━━ Data ━━

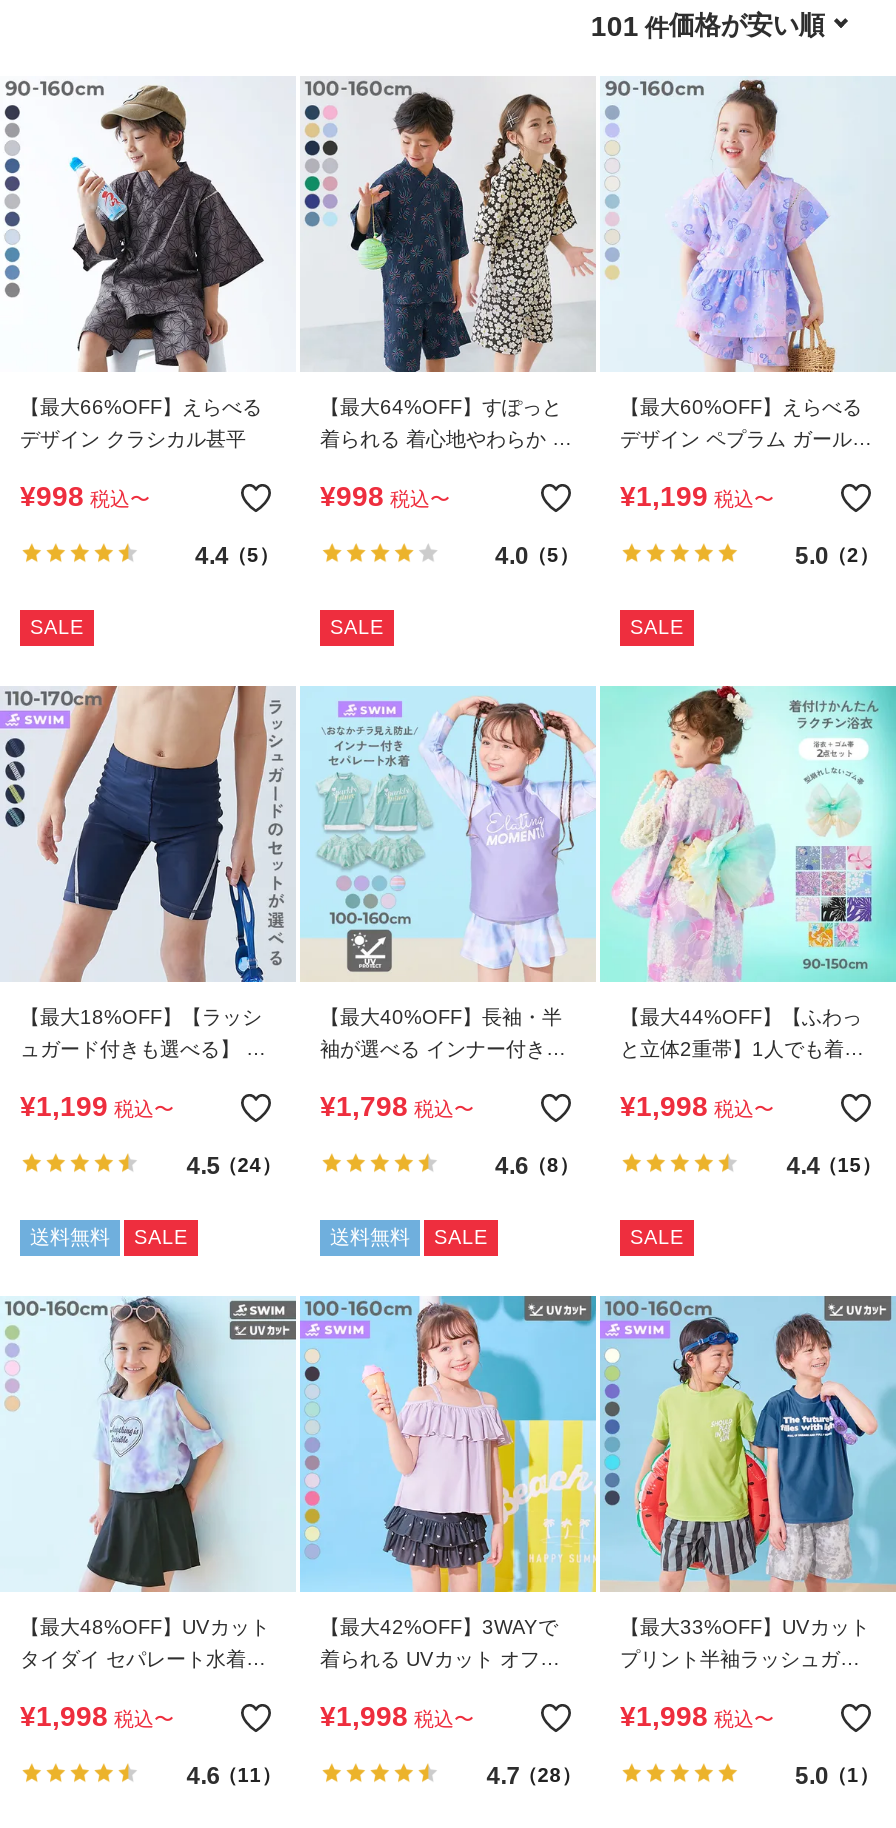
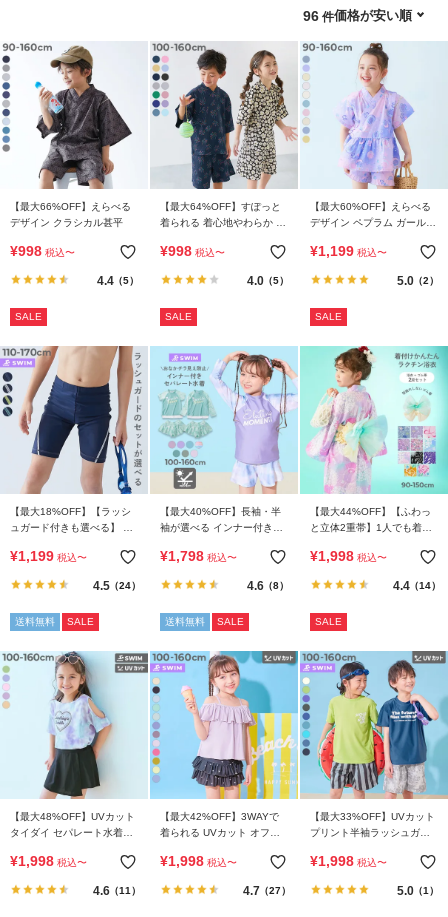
- 101 価格が安い順
+ 96 価格が安い順

- 4.4（15）
+ 4.4（14）

- 4.7（28）
+ 4.7（27）
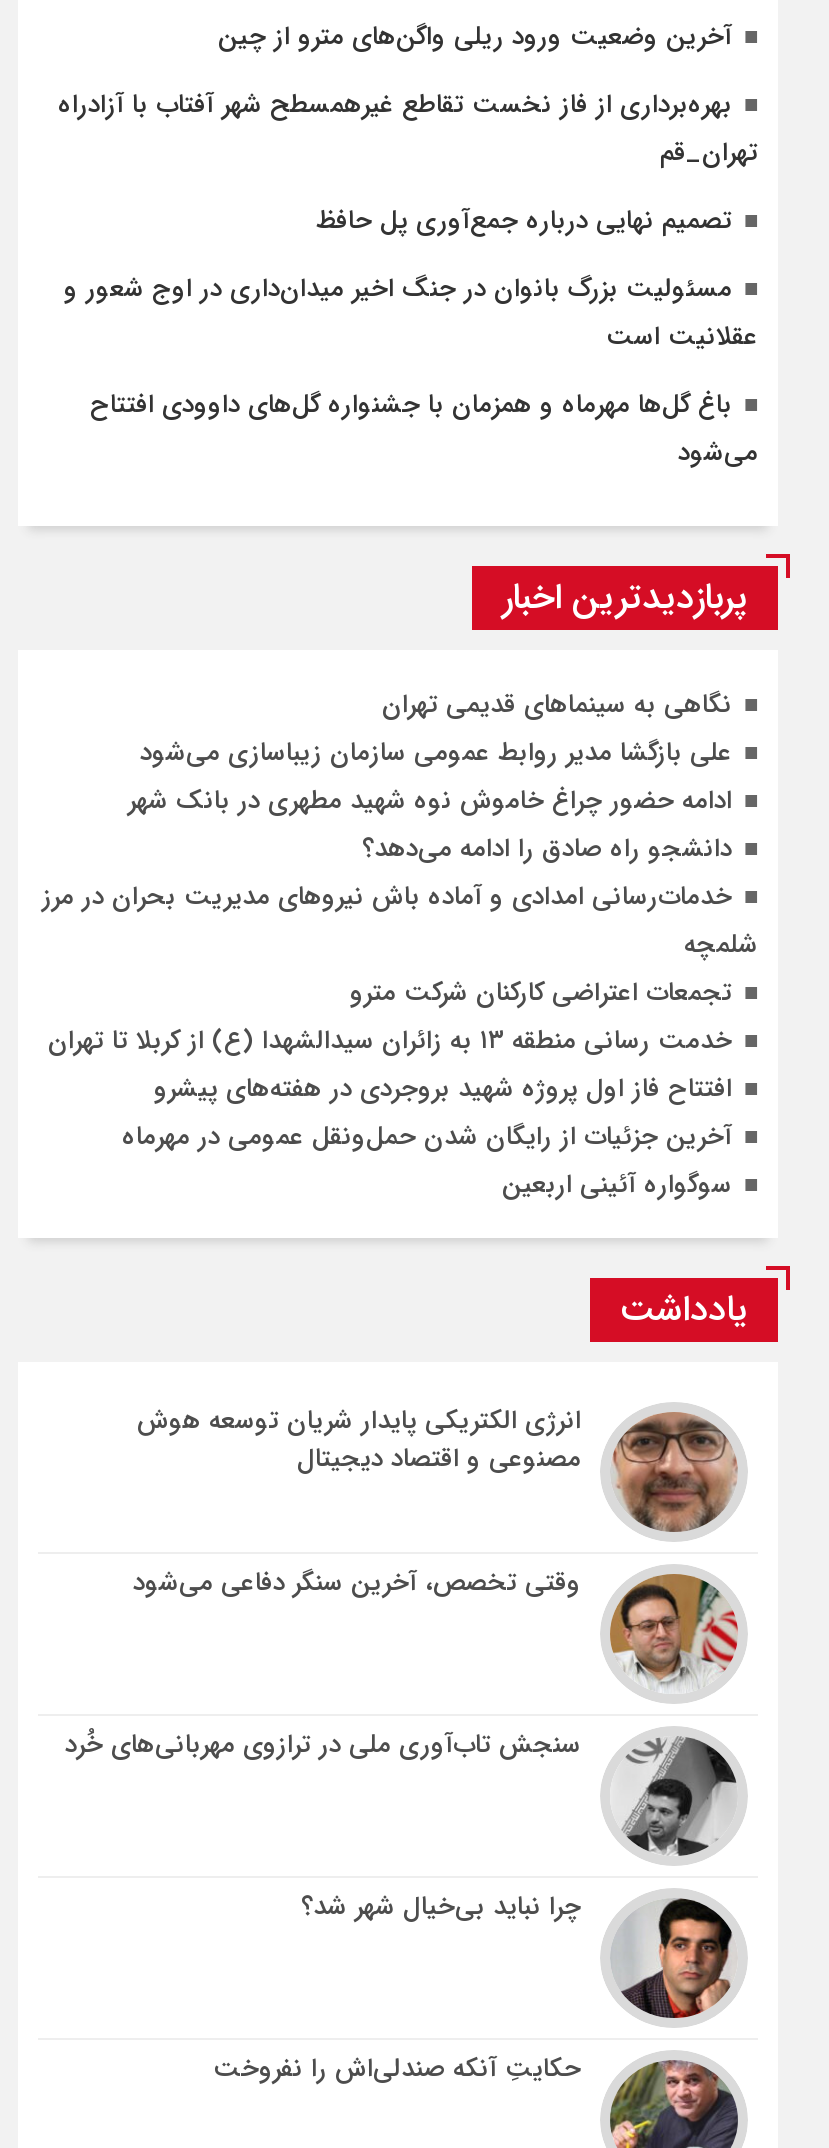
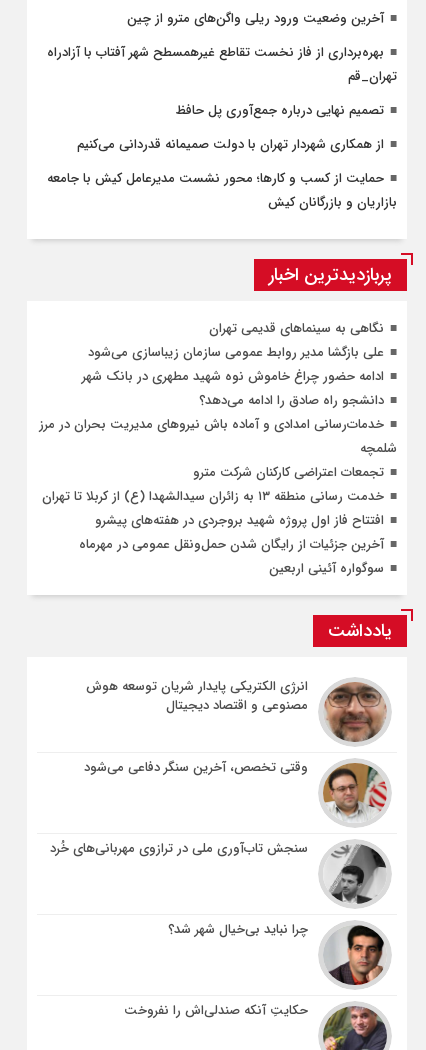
- مسئولیت بزرگ بانوان در جنگ اخیر میدان‌داری‌ در اوج شعور و
- عقلانیت است
+ از همکاری شهردار تهران با دولت صمیمانه قدردانی می‌کنیم

- باغ گل‌ها مهرماه و همزمان با جشنواره گل‌های داوودی افتتاح
- می‌شود
+ حمایت از کسب و کارها؛ محور نشست مدیرعامل کیش با جامعه
+ بازاریان و بازرگانان کیش
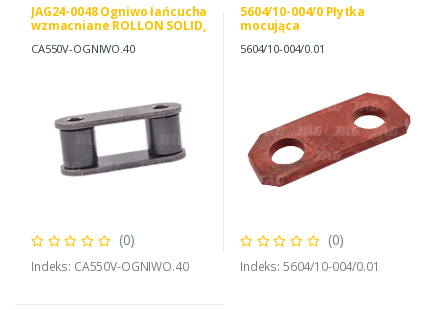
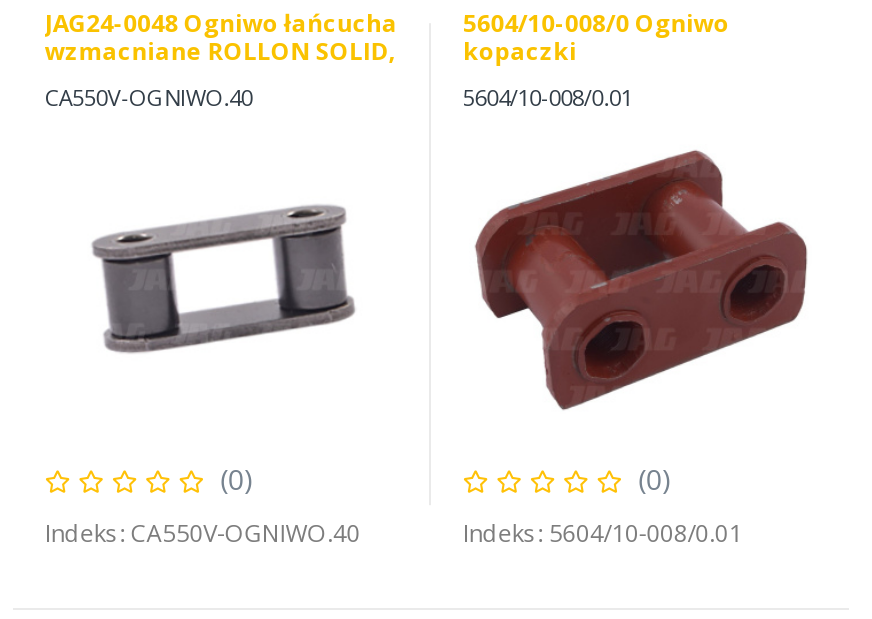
- 5604/10-004/0 Płytka
- mocująca
- 5604/10-004/0.01
+ 5604/10-008/0 Ogniwo
+ kopaczki
+ 5604/10-008/0.01

- [image]
+ [image]

- Indeks: 5604/10-004/0.01
+ Indeks: 5604/10-008/0.01
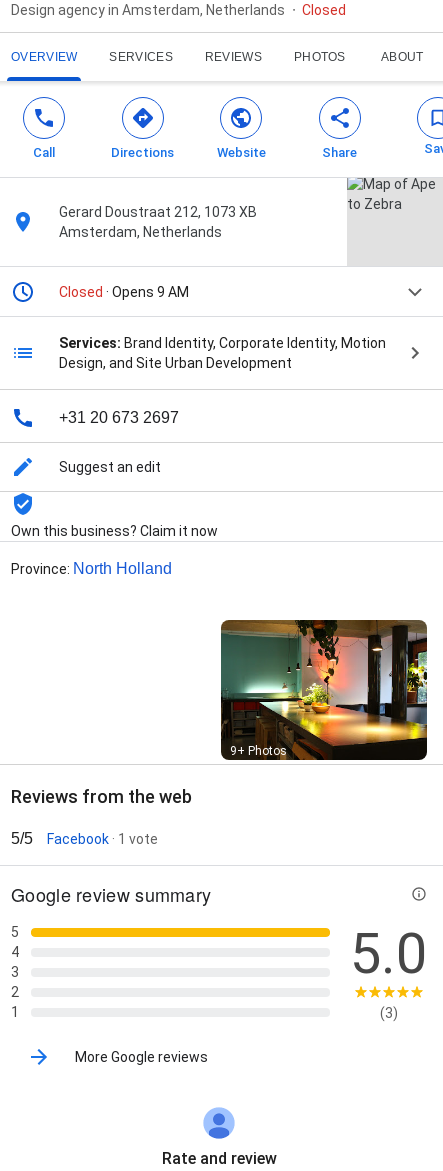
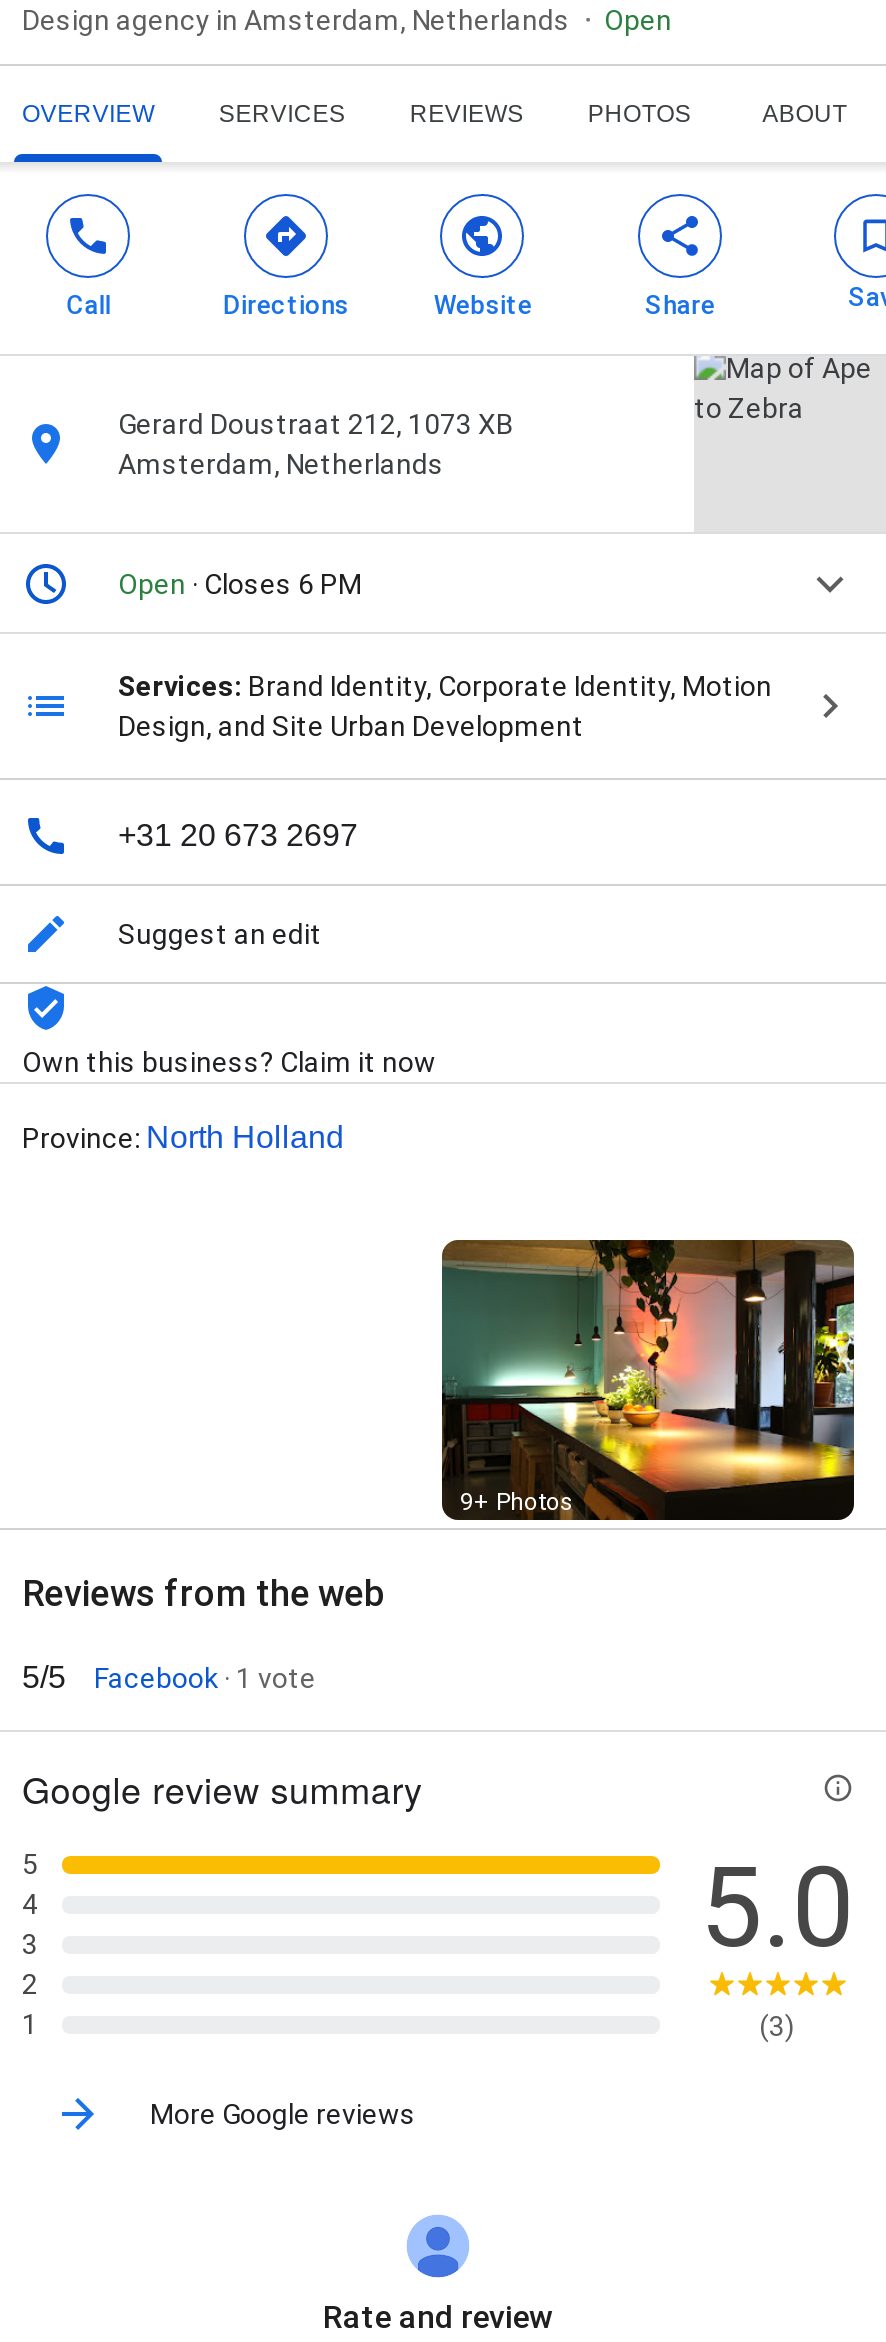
- Closed
+ Open

- Closed · Opens 9 AM
+ Open · Closes 6 PM
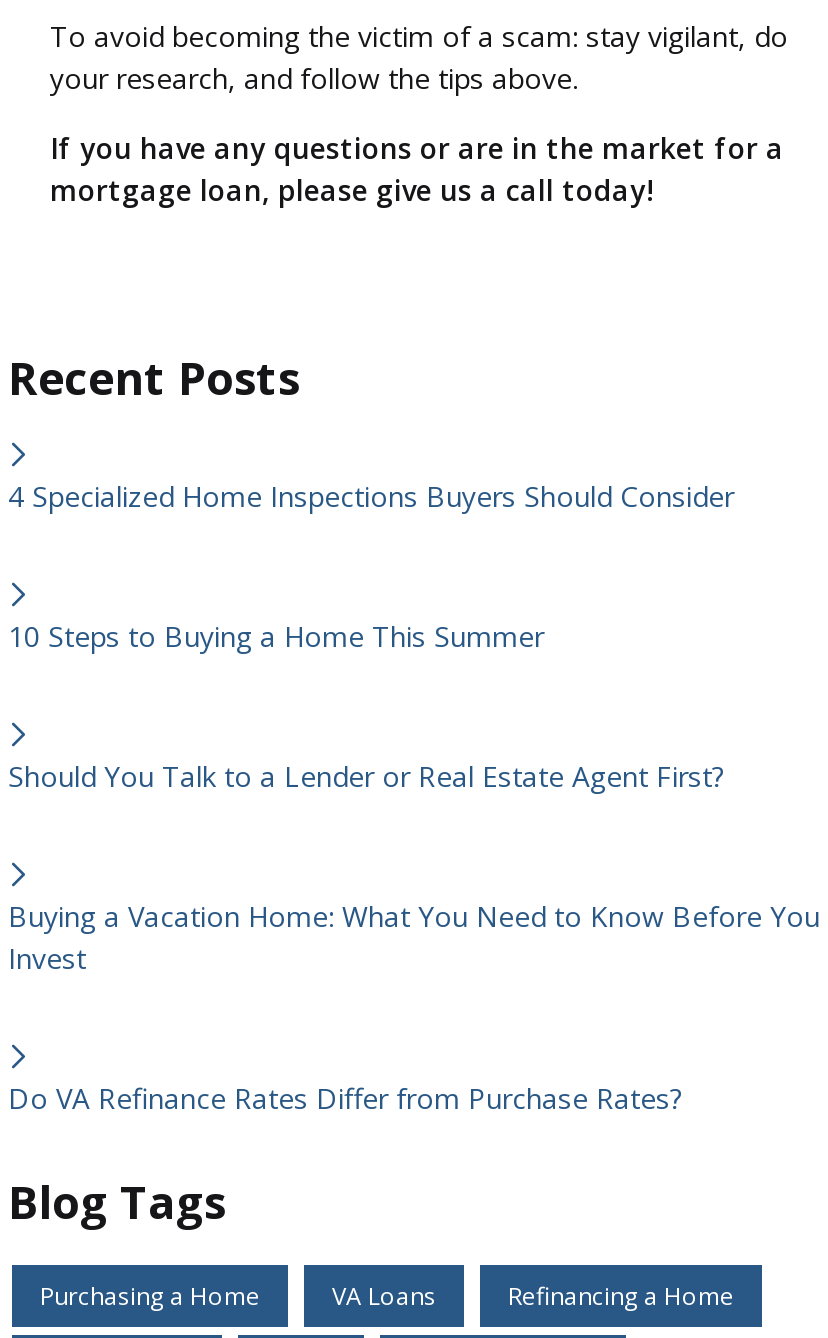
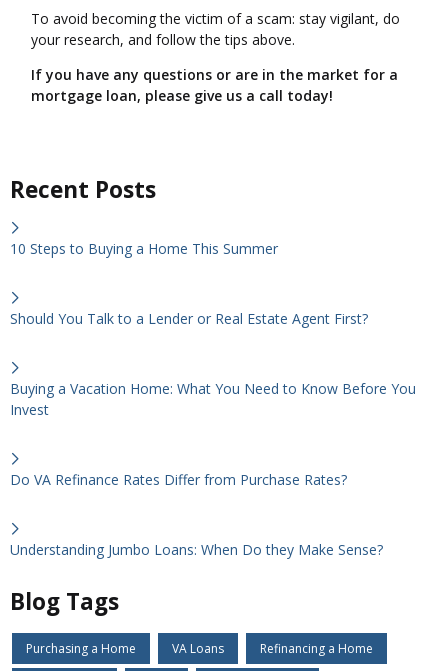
- 4 Specialized Home Inspections Buyers Should Consider

moved up: 10 Steps to Buying a Home This Summer | Should You Talk to a Lender or Real Estate Agent First? | Buying a Vacation Home: What You Need to Know Before You | Invest | Do VA Refinance Rates Differ from Purchase Rates?

+ Understanding Jumbo Loans: When Do they Make Sense?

━━━

> _Work order_:
Where a record holds a picture, skip the picture and copy everything else exactly.

> _Solution to the problem_:
- 101 価格が安い順
+ 96 価格が安い順

- 4.4（15）
+ 4.4（14）

- 4.7（28）
+ 4.7（27）
- مسئولیت بزرگ بانوان در جنگ اخیر میدان‌داری‌ در اوج شعور و
- عقلانیت است
+ از همکاری شهردار تهران با دولت صمیمانه قدردانی می‌کنیم

- باغ گل‌ها مهرماه و همزمان با جشنواره گل‌های داوودی افتتاح
- می‌شود
+ حمایت از کسب و کارها؛ محور نشست مدیرعامل کیش با جامعه
+ بازاریان و بازرگانان کیش
- 5604/10-004/0 Płytka
- mocująca
- 5604/10-004/0.01
+ 5604/10-008/0 Ogniwo
+ kopaczki
+ 5604/10-008/0.01

- [image]
+ [image]

- Indeks: 5604/10-004/0.01
+ Indeks: 5604/10-008/0.01
- Closed
+ Open

- Closed · Opens 9 AM
+ Open · Closes 6 PM
- 4 Specialized Home Inspections Buyers Should Consider

moved up: 10 Steps to Buying a Home This Summer | Should You Talk to a Lender or Real Estate Agent First? | Buying a Vacation Home: What You Need to Know Before You | Invest | Do VA Refinance Rates Differ from Purchase Rates?

+ Understanding Jumbo Loans: When Do they Make Sense?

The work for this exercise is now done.